[Information — start]

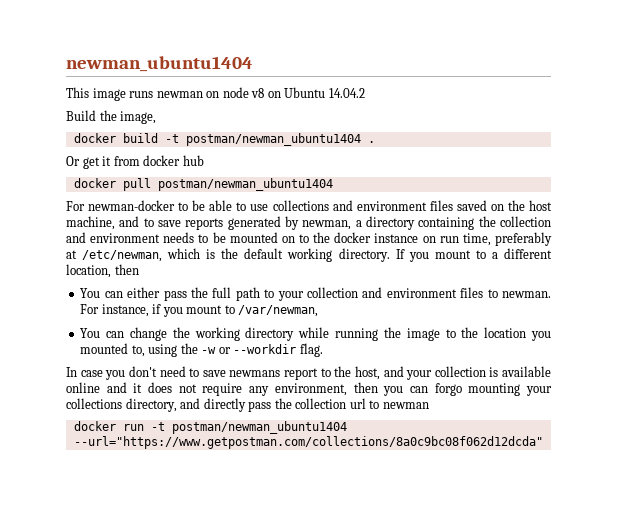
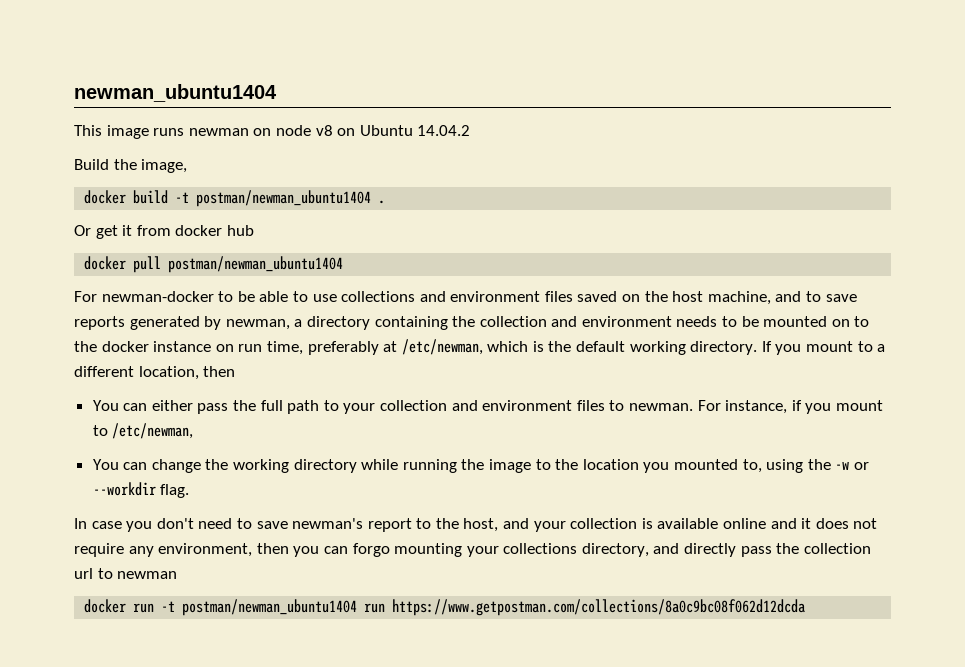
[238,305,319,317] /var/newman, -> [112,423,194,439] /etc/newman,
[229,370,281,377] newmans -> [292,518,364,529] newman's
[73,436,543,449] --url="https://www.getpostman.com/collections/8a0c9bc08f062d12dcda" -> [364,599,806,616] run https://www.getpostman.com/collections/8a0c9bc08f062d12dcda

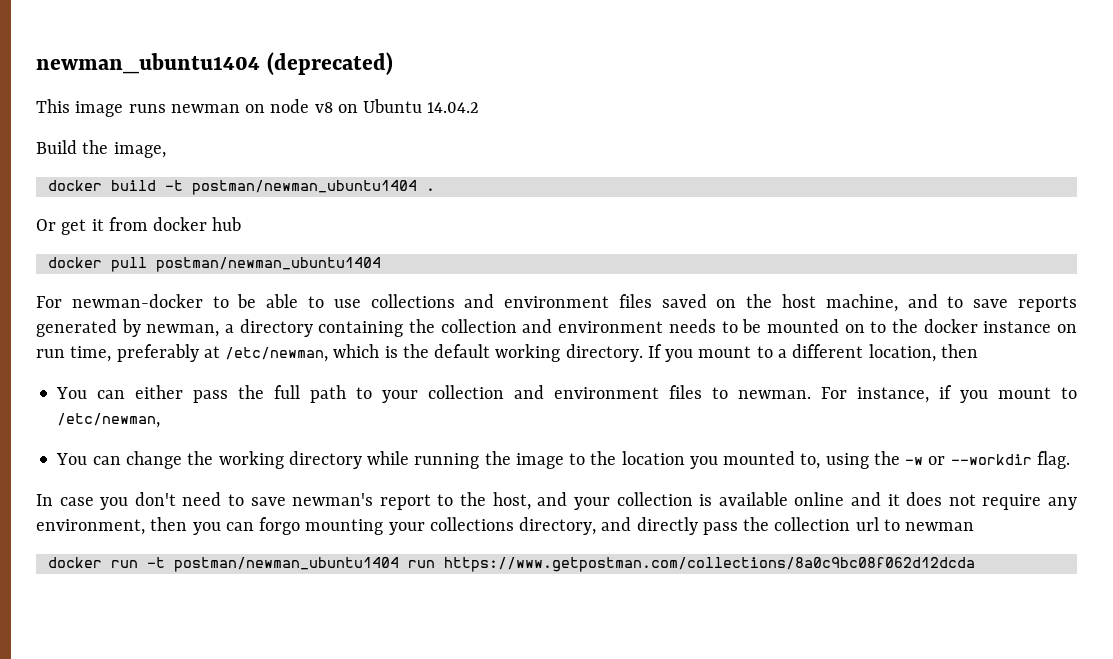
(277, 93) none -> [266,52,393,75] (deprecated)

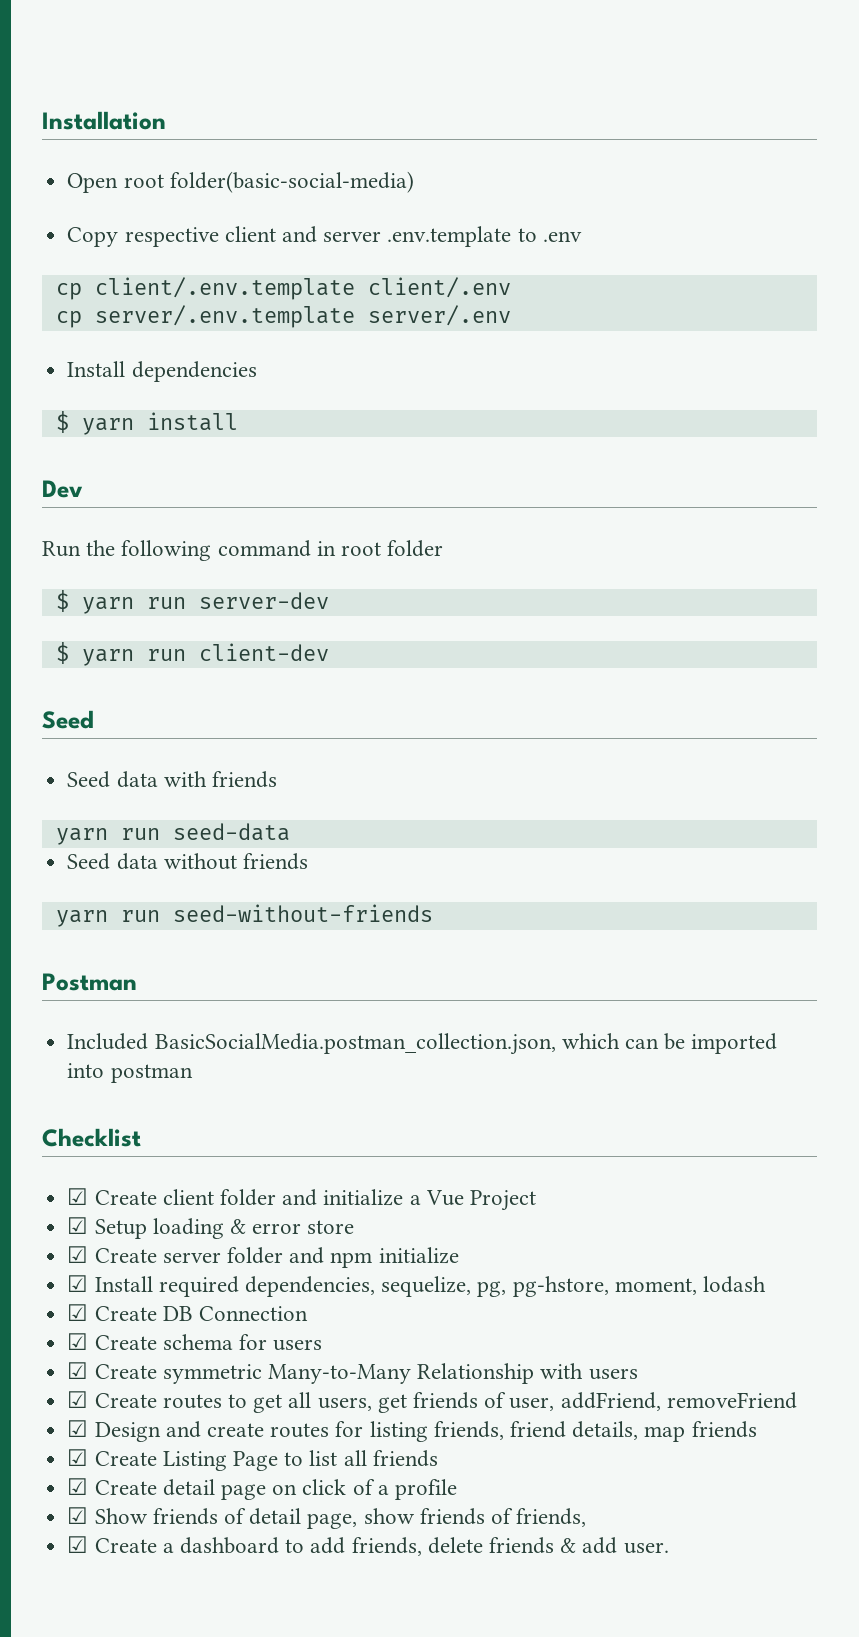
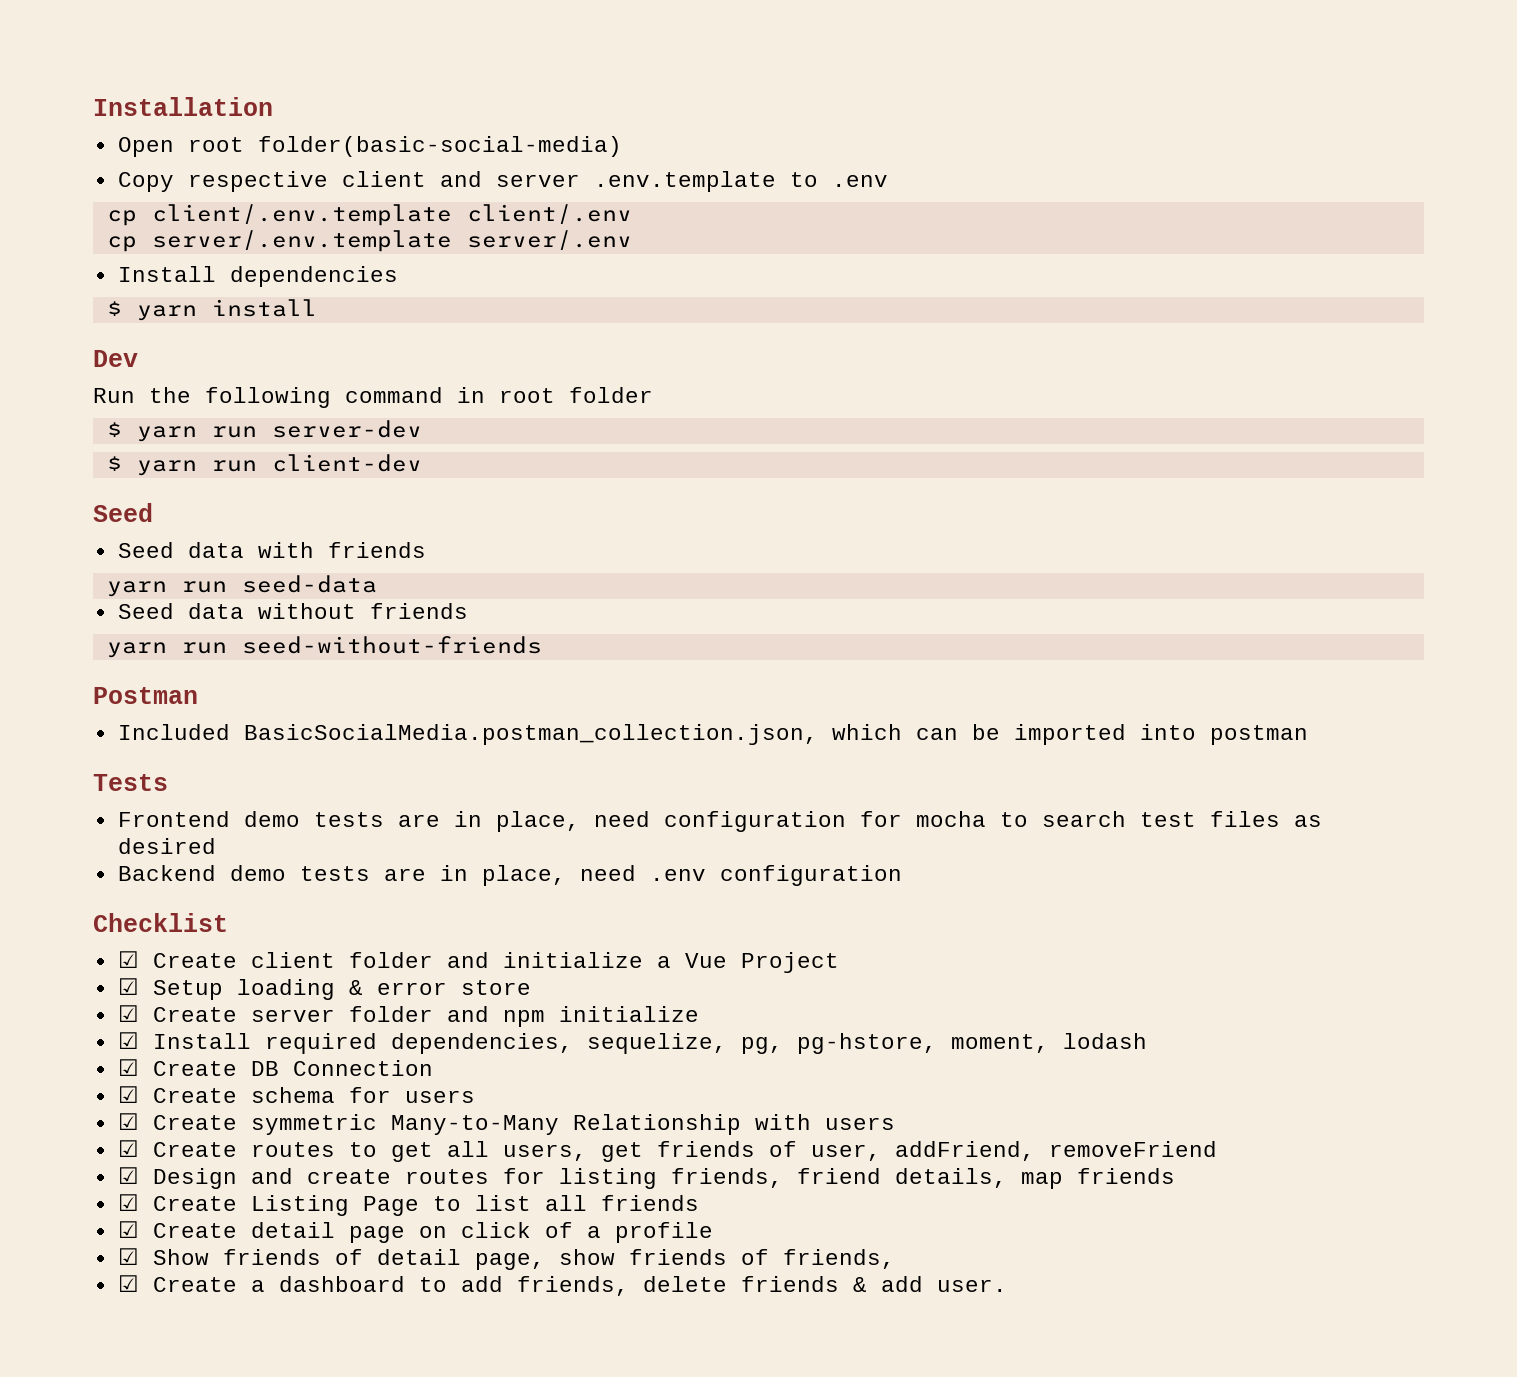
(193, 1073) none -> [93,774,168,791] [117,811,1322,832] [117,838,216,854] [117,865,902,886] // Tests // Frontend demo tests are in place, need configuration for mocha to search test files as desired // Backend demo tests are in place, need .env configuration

[Information — finish]

▶ [Problem to work on]: Lines above with "newman" in them are the ones to copy.

▶ [Result]:
[238,305,319,317] /var/newman, -> [112,423,194,439] /etc/newman,
[229,370,281,377] newmans -> [292,518,364,529] newman's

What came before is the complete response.